* **The data**
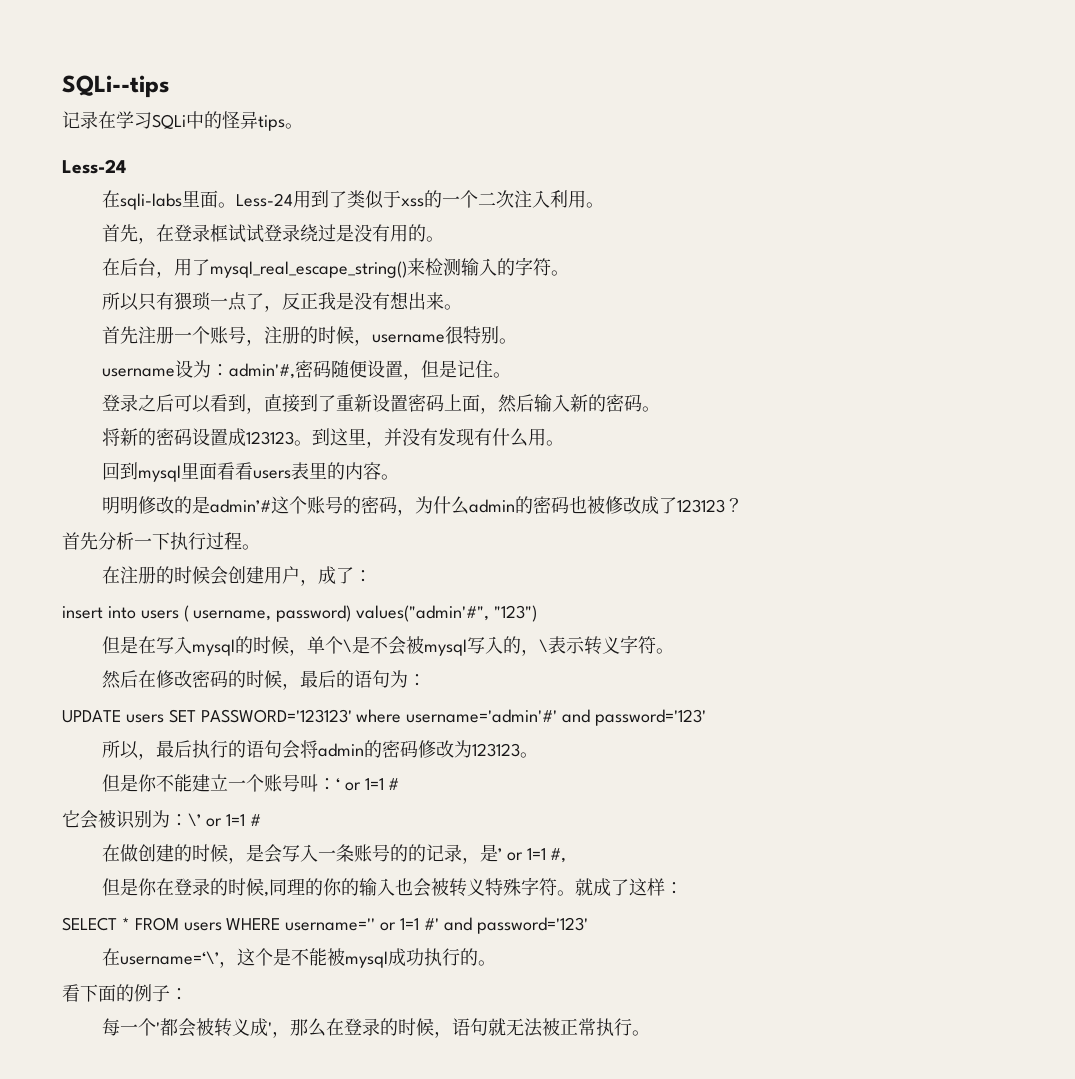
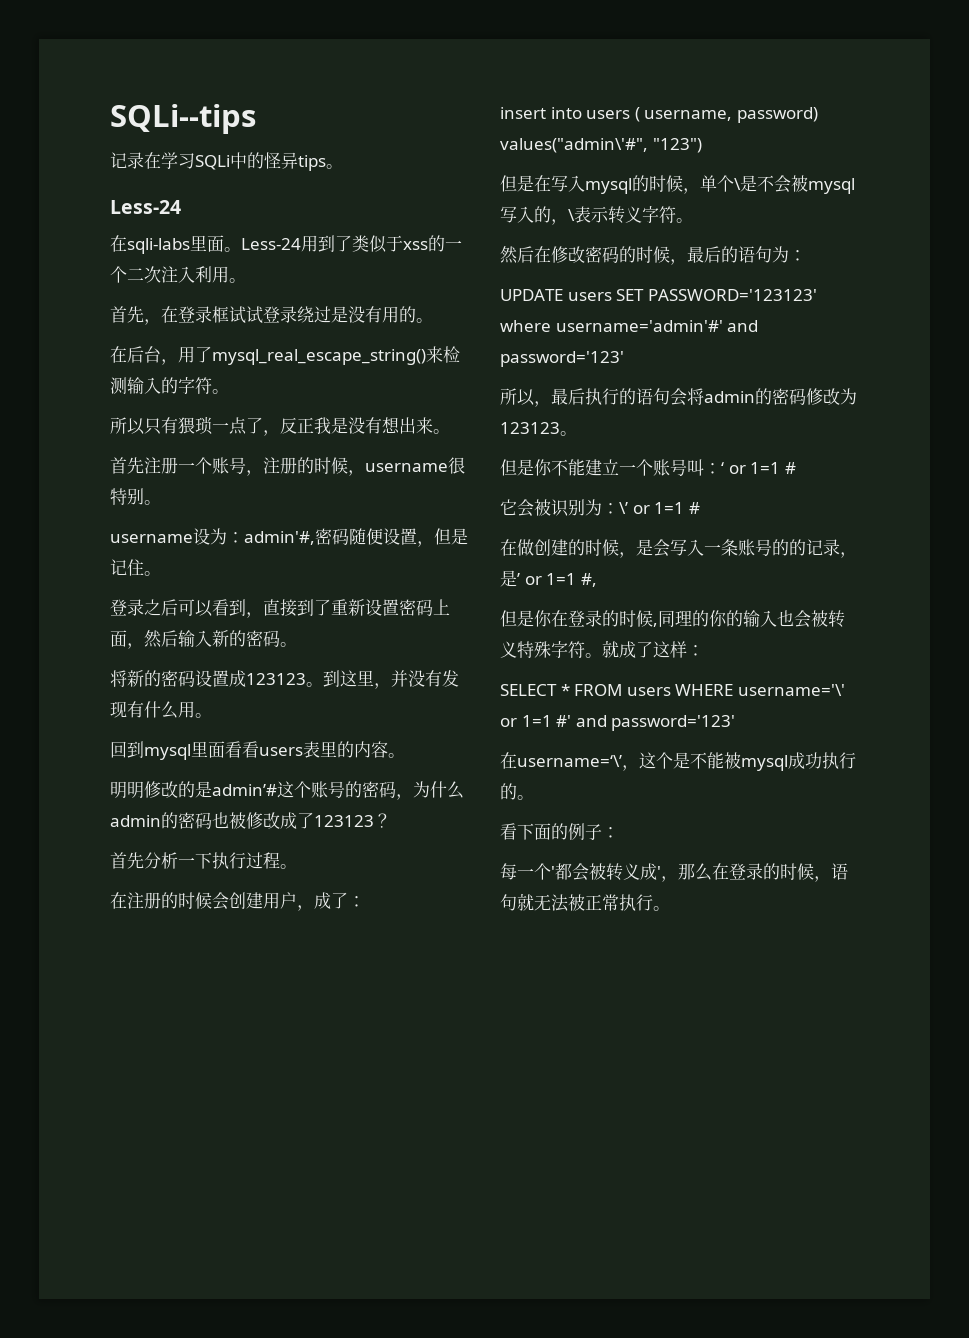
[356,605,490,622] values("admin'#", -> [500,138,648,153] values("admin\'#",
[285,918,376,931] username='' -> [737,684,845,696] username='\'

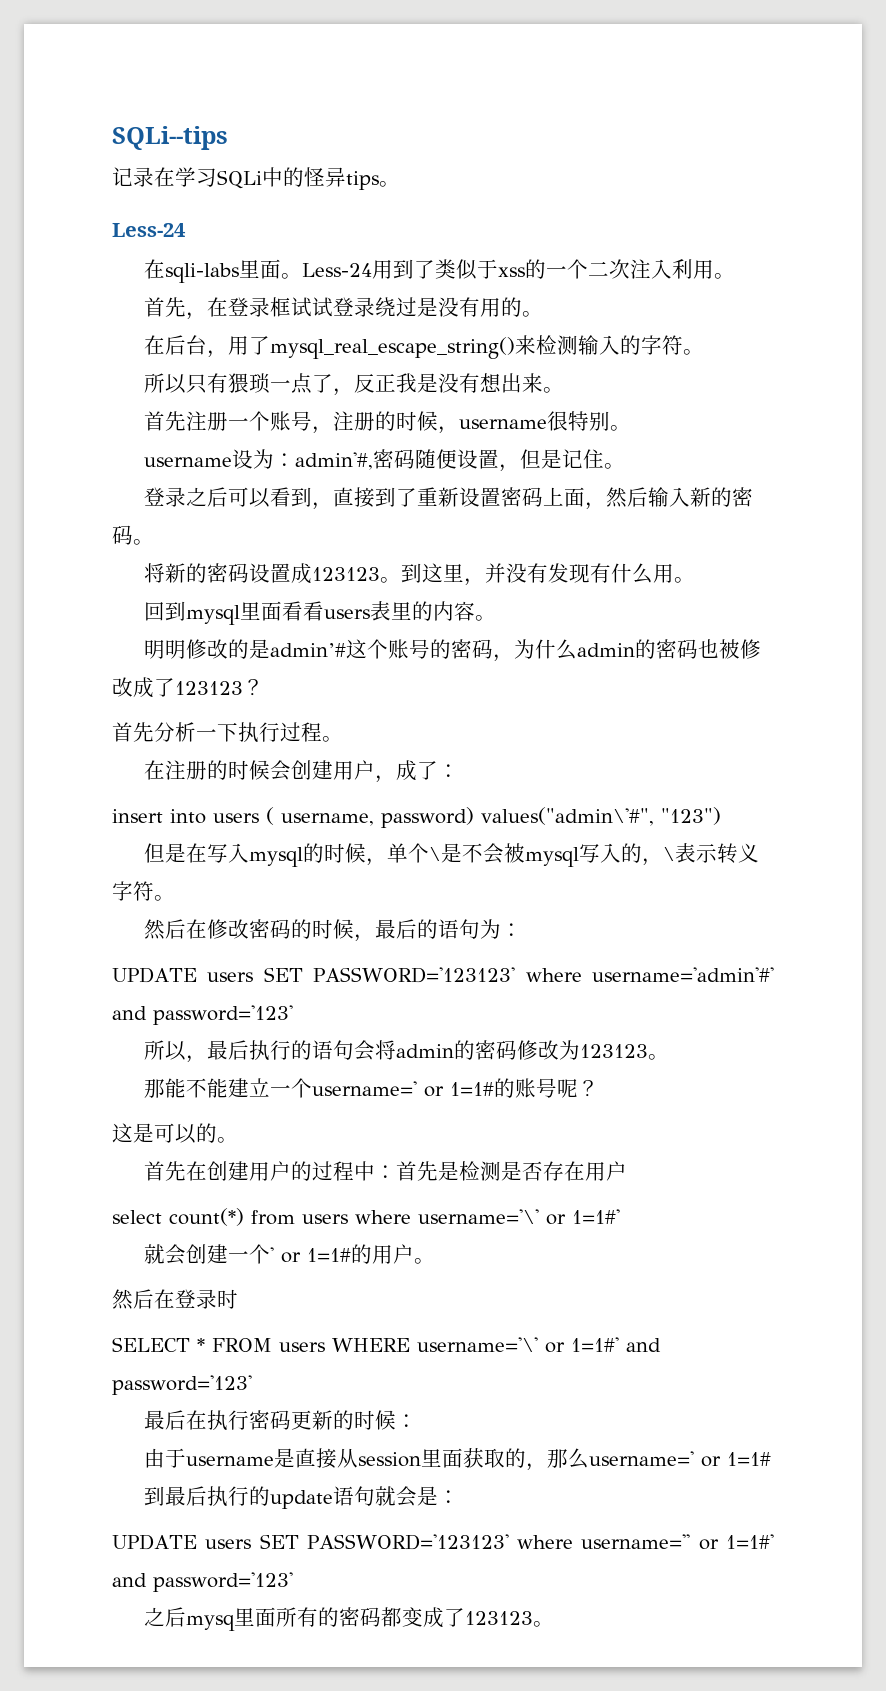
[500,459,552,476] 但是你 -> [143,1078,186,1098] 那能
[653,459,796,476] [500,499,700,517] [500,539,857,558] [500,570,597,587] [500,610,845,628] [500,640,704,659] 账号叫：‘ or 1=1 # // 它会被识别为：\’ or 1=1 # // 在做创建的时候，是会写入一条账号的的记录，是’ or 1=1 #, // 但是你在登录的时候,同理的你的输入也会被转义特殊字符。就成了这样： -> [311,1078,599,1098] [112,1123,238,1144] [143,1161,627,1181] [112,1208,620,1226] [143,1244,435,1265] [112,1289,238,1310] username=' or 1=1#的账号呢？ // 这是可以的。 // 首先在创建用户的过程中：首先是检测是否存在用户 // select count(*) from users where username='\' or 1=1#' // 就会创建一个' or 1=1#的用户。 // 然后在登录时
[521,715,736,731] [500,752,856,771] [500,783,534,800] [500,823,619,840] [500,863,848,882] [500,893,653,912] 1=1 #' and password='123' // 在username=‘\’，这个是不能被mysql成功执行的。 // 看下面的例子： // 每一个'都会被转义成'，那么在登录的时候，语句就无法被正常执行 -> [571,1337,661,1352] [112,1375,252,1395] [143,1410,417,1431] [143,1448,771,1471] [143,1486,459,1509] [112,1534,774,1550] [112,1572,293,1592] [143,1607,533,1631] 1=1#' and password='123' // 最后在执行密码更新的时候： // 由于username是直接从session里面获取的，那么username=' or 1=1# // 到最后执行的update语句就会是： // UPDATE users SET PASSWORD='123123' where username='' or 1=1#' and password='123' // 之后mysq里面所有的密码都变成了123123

* **Task directions**
Please set down each line of the listing above word for word, skipping any pictures.

* **Task response**
[356,605,490,622] values("admin'#", -> [500,138,648,153] values("admin\'#",
[285,918,376,931] username='' -> [737,684,845,696] username='\'

[500,459,552,476] 但是你 -> [143,1078,186,1098] 那能
[653,459,796,476] [500,499,700,517] [500,539,857,558] [500,570,597,587] [500,610,845,628] [500,640,704,659] 账号叫：‘ or 1=1 # // 它会被识别为：\’ or 1=1 # // 在做创建的时候，是会写入一条账号的的记录，是’ or 1=1 #, // 但是你在登录的时候,同理的你的输入也会被转义特殊字符。就成了这样： -> [311,1078,599,1098] [112,1123,238,1144] [143,1161,627,1181] [112,1208,620,1226] [143,1244,435,1265] [112,1289,238,1310] username=' or 1=1#的账号呢？ // 这是可以的。 // 首先在创建用户的过程中：首先是检测是否存在用户 // select count(*) from users where username='\' or 1=1#' // 就会创建一个' or 1=1#的用户。 // 然后在登录时
[521,715,736,731] [500,752,856,771] [500,783,534,800] [500,823,619,840] [500,863,848,882] [500,893,653,912] 1=1 #' and password='123' // 在username=‘\’，这个是不能被mysql成功执行的。 // 看下面的例子： // 每一个'都会被转义成'，那么在登录的时候，语句就无法被正常执行 -> [571,1337,661,1352] [112,1375,252,1395] [143,1410,417,1431] [143,1448,771,1471] [143,1486,459,1509] [112,1534,774,1550] [112,1572,293,1592] [143,1607,533,1631] 1=1#' and password='123' // 最后在执行密码更新的时候： // 由于username是直接从session里面获取的，那么username=' or 1=1# // 到最后执行的update语句就会是： // UPDATE users SET PASSWORD='123123' where username='' or 1=1#' and password='123' // 之后mysq里面所有的密码都变成了123123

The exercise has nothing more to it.